- EXERCISE INSTRUCTIONS: When you reach the line containing "[302,306,332,316] are ->", repeat it and every line after it exactly, stopping only at the end of the listing.

- RAW DATA:
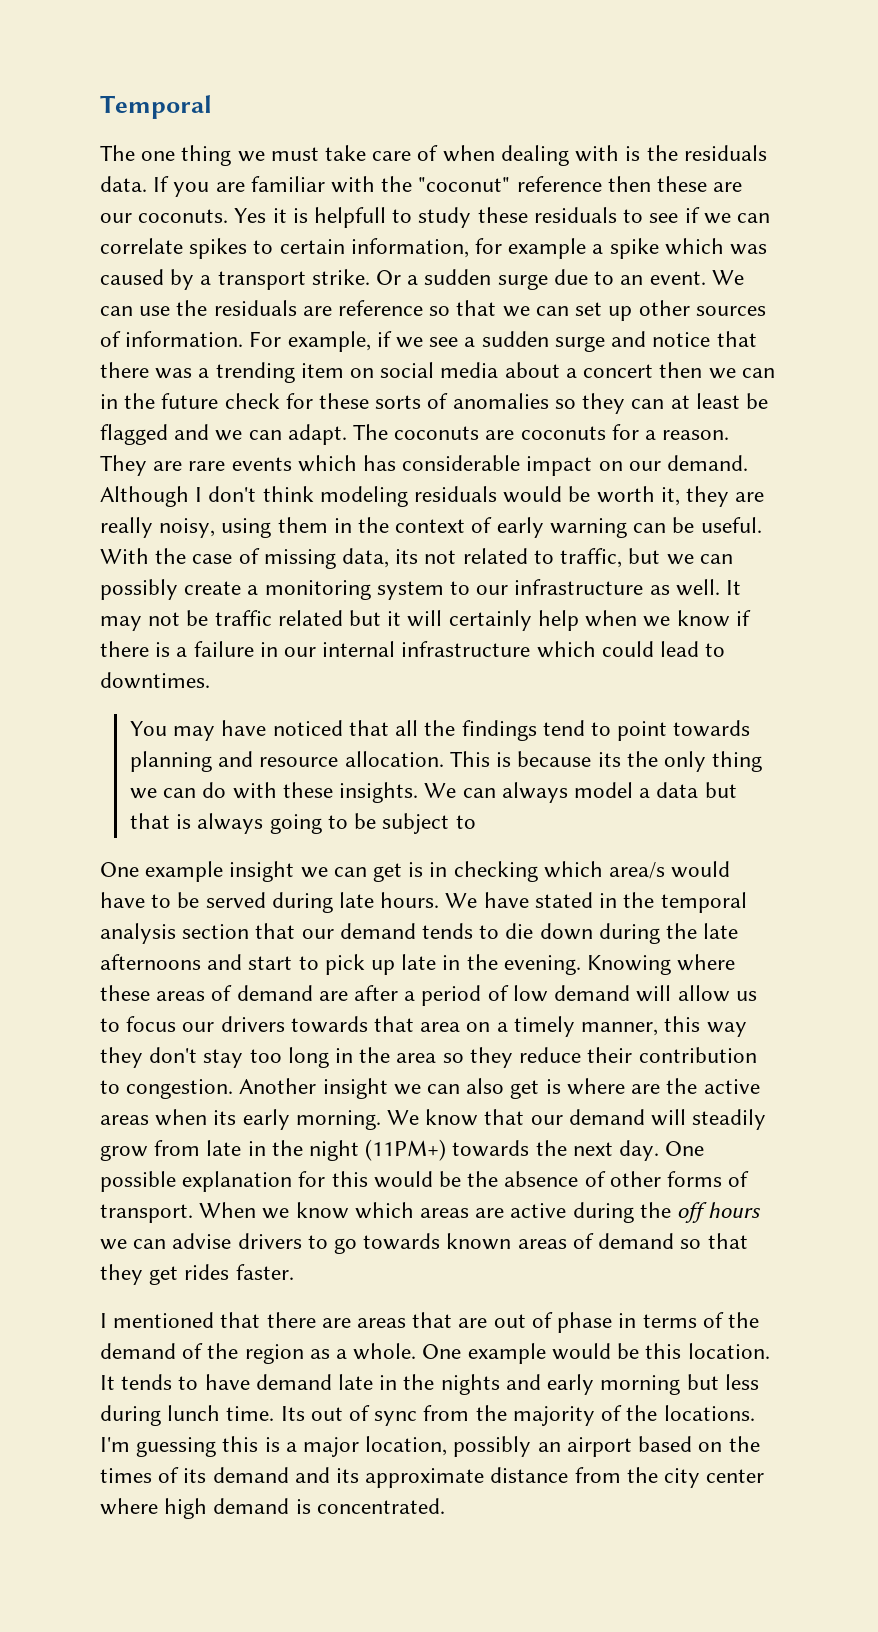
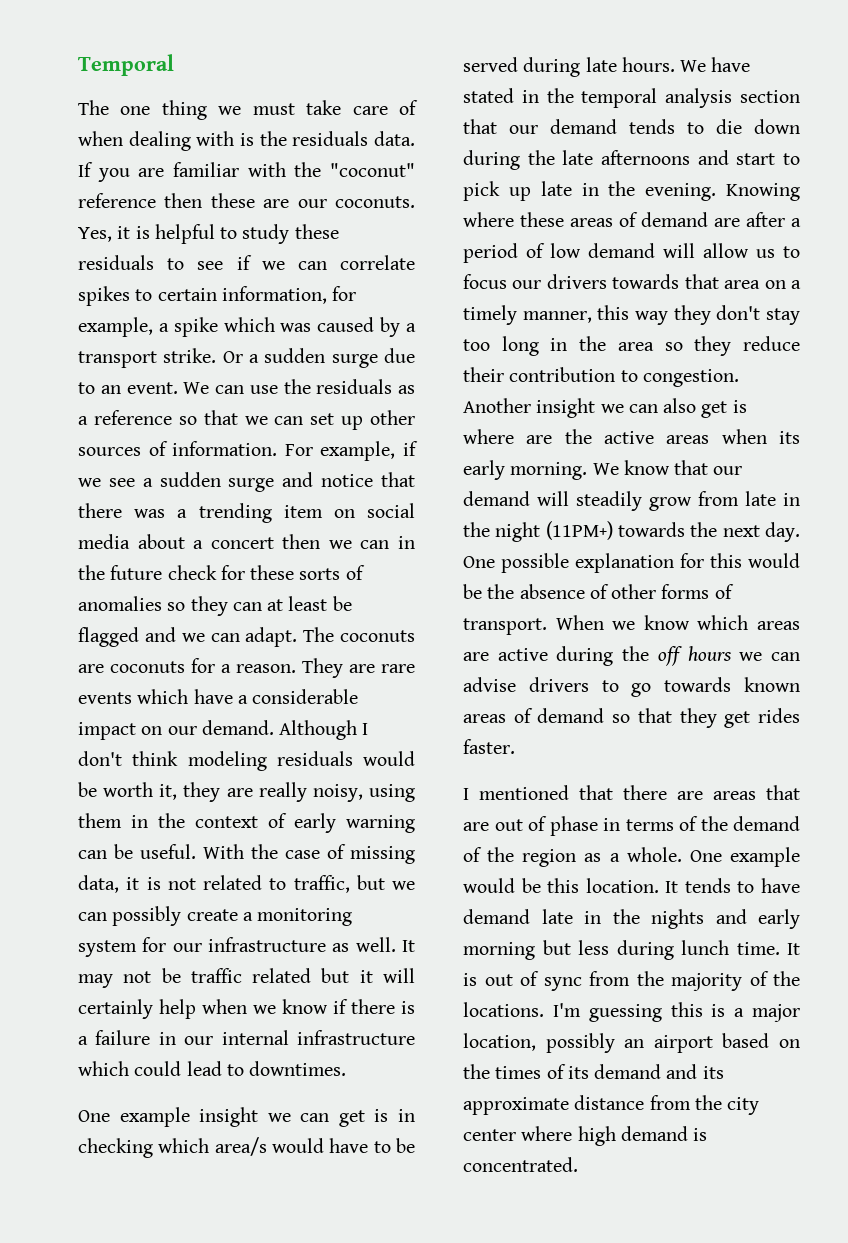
[234,207,387,228] Yes it is helpfull -> [78,224,215,244] Yes, it is helpful
[508,238,587,259] example -> [78,317,153,337] example,
[302,306,332,316] are -> [398,385,415,394] [78,416,88,425] as a
[363,455,397,471] has -> [193,689,248,704] have a
[395,549,419,564] its -> [126,877,161,890] it is
[450,581,471,595] to -> [142,937,167,952] for
[130,720,751,741] [130,751,763,772] [130,782,737,803] [130,813,476,834] // You may have noticed that all the findings tend to point towards planning and resource allocation. This is because its the only thing we can do with these insights. We can always model a data but that is always going to be subject to -> (347, 1068) none
[280,1406,305,1421] Its -> [787,943,800,955] [463,973,477,986] It is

- COMPLETED EXERCISE:
[302,306,332,316] are -> [398,385,415,394] [78,416,88,425] as a
[363,455,397,471] has -> [193,689,248,704] have a
[395,549,419,564] its -> [126,877,161,890] it is
[450,581,471,595] to -> [142,937,167,952] for
[130,720,751,741] [130,751,763,772] [130,782,737,803] [130,813,476,834] // You may have noticed that all the findings tend to point towards planning and resource allocation. This is because its the only thing we can do with these insights. We can always model a data but that is always going to be subject to -> (347, 1068) none
[280,1406,305,1421] Its -> [787,943,800,955] [463,973,477,986] It is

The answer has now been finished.